食品の偽表示、確率論から導く「誤表示」では済まされない理由萩原栄幸の情報セキュリティ相談室(1/2 ページ)

相次ぐ食品の偽表示は、情報セキュリティとも密接に関わるコンプライアンス上の大きな問題である。当事者たちが繰り返す「誤表示」という表現は、確率的にみても大きな誤りであることが分かる。

» 2013年11月08日 08時00分 公開
[萩原栄幸,ITmedia]

 筆を休めるという程ではないが、今回は情報セキュリティとも関わりの深いコンプライアンスについて触れてみたい。その理由は世間を賑わせている有名ホテルや旅館、レストランなどでの食品の偽表示問題があまりに深刻だからだ。なお、本稿は筆者の私見であることを予めお断りしておく。マスコミの浅過ぎる解説や国際的視点に欠けた解説などについてはあえて触れないでおく。

 阪急阪神ホテルズ社長の出崎弘氏の謝罪記者会見からはじまった一連の問題は、新聞やテレビでの表現を借りると「誤表示問題」とされている。作業中にテレビで流れた会見映像ではこういう発言をされていた。

  • 「今回に関しましては全くの無知、あるいは無自覚ということでございますので、私は“偽装ではない”と認識しております。誤表示です」
  • 「会社として、必要以上に原価を削って、利益を捻出しようというような指示、もしくは経営をしたことは全くございません」
  • 「いかにも高そうなネーミングにして、利益ならびに商品価値をあげようとしたわけではございません」

 その後、さまざまなホテルや百貨店が同じように「誤表示」として謝罪している。筆者はこの報道を最初に耳にした時に、誤表示ではなく、彼らが商品価値を上げること、利益を優先することから行った100%作為的な偽装であると感じざるを得なかった。当事者たちは、「この程度なら分からないだろう(ごまかせる)」と思っていたに違いない。

 筆者は行政機関や企業に、情報セキュリティだけでなくコンプライアンスについてもコンサルティングや啓蒙教育、有事対応の支援を20年以上も行ってきた。

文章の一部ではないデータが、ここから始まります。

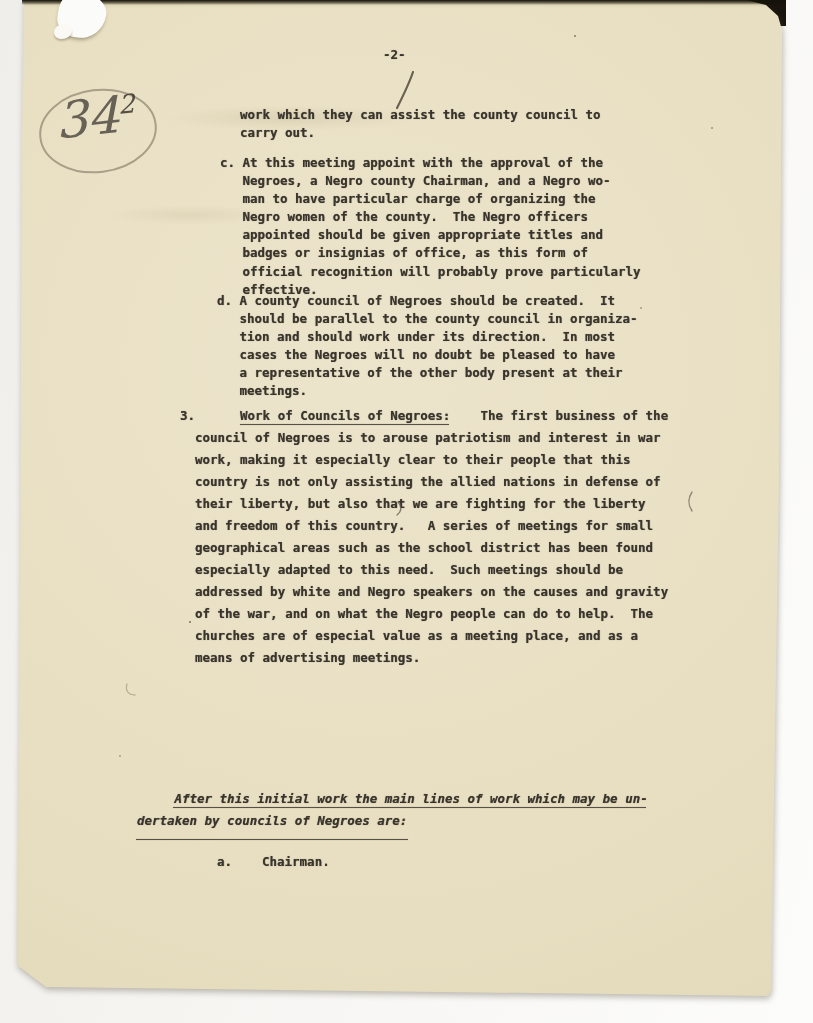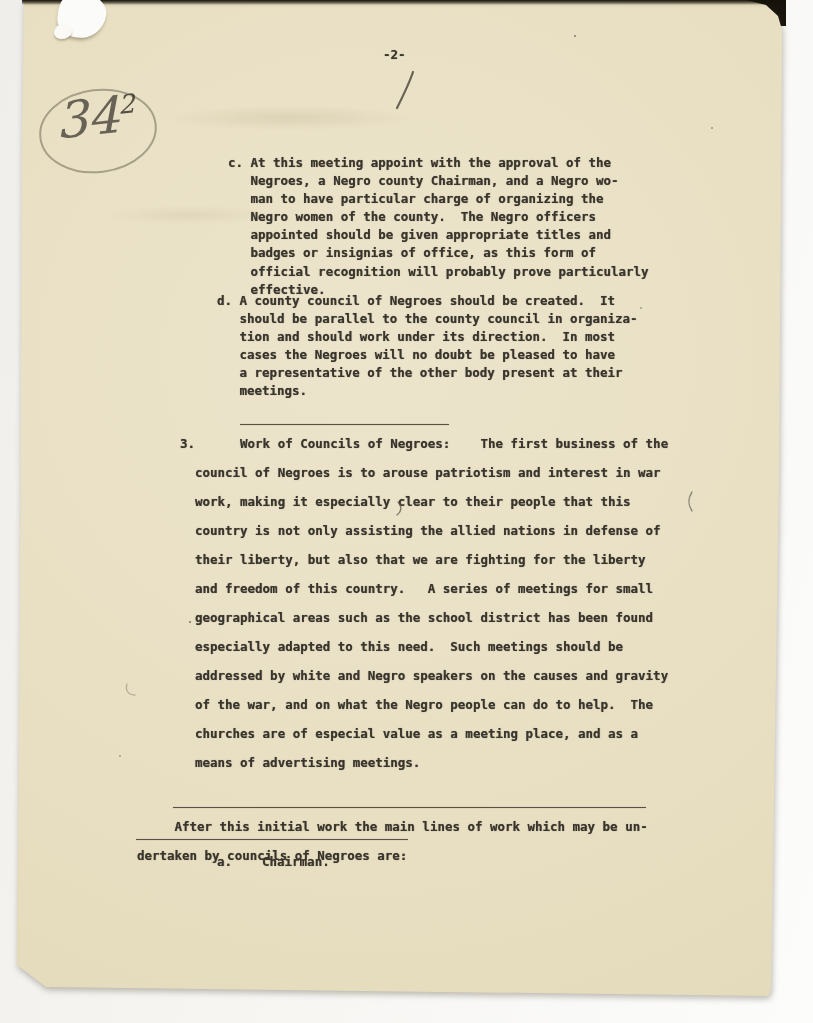"work which they can assist" pre.typew { html: none -> <pre>work which they can assist the county council to carry out.</pre> }
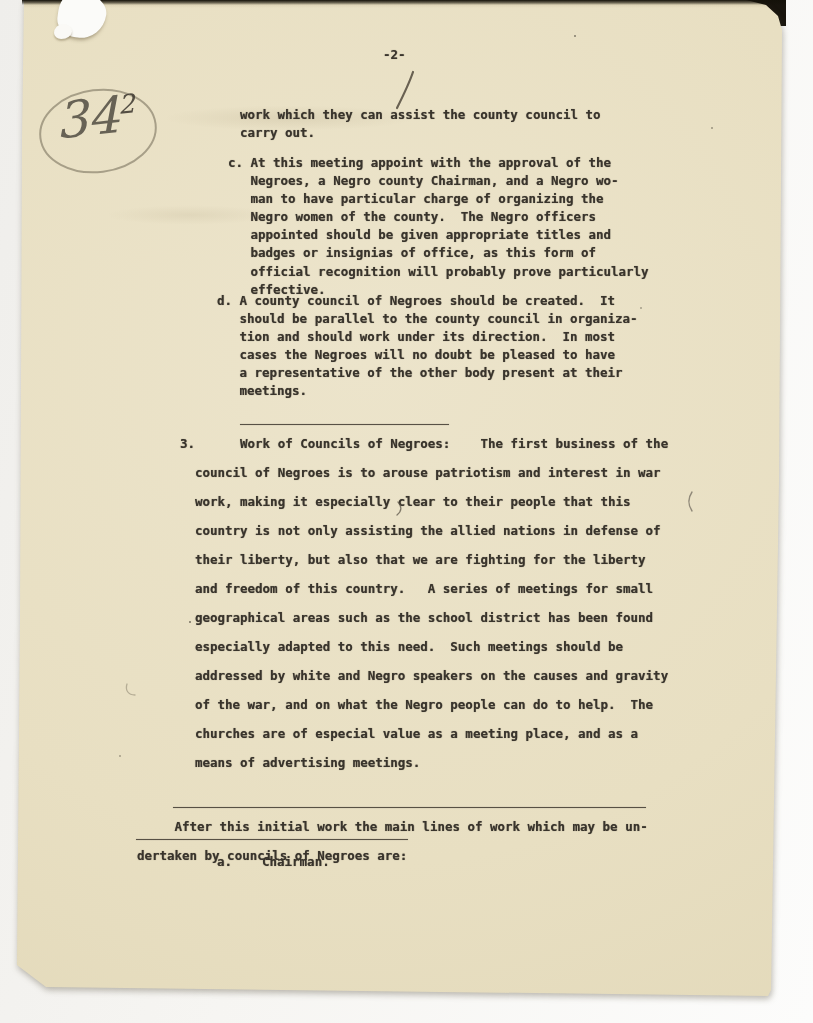"c. At this meeting appoint" pre.typew { left: 228px -> 220px }
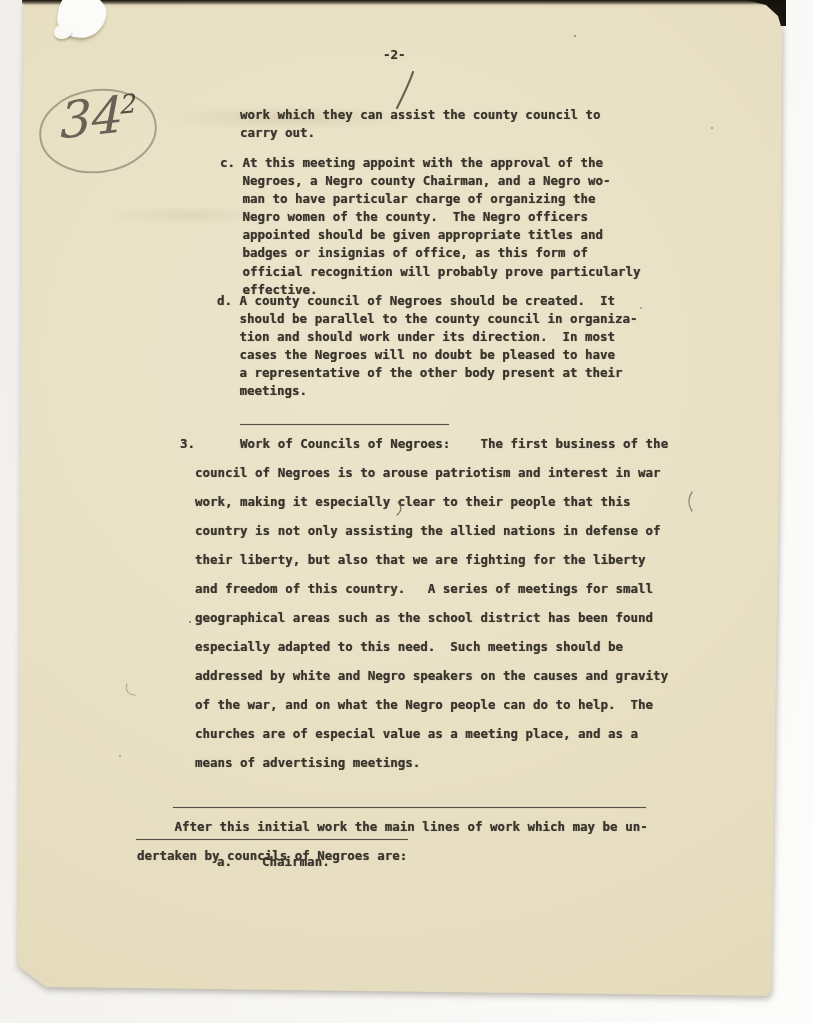"3. Work of Councils of" .lh-d { line-height: 29px -> 22px; margin-top: 24px -> none }
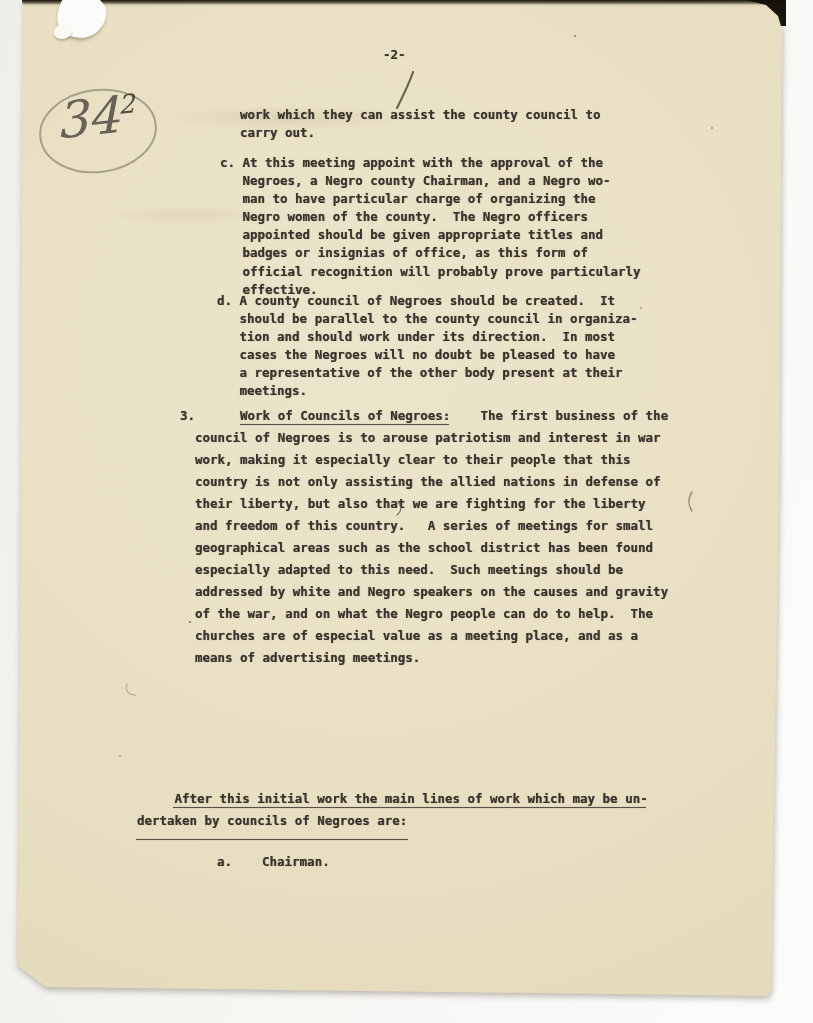"After this initial work the" pre.typew { font-style: none -> italic }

その経験から言えるのは、一連の「誤表示」の本当の裏側とは「偽装」「消費者をだます目的で会社全体が認めた行為」と考えるしかないというものである。

 ところが、一部マスコミなどを除いて新聞やテレビでは「誤表示事件」として扱われている。評論家もごく一部を除いて、「誤表示」という表現に鋭いメスを入れることなく、やんわりとした対応しかしていない。とても変だと感じる。これまでに発覚した「誤表示」の品目数はネット上で探してみるだけでも軽く100種類を超える。これらが本当に「誤表示」といい通すには、まずい「事実」がある。それは「誤表示」の全てが「高い食材→安い食材」になっているということだ。

 数学的に考えてみよう。「誤表示」というなら、本当は高い食材なのにうっかり安い食材と誤って表示してもいいはずだ。「利益を考えて誤表示したわけではない」と説明しているが、それなら「高い食材の方を使ってしまった」というケースがランダムに起こるはずである。「偶然です」と言い訳ができるだろうか。

 例えば、100種類の食材で誤表示が起きたと仮定する。すると、本来の確率は2分の1(表示より実際の食材が高いか安い)だ。しかし、一連のケースでの確率は1(常に安い食材)になっている。1品目の確率が2分の1(0.5)とすると、2品目の確率は4分の1(0.25)である。100品目の確率(0.5の100乗)は大よそ1000兆の100兆倍×1.26775分の1しかない。まあ、真面目にこういう計算をする方はまずいないだろう。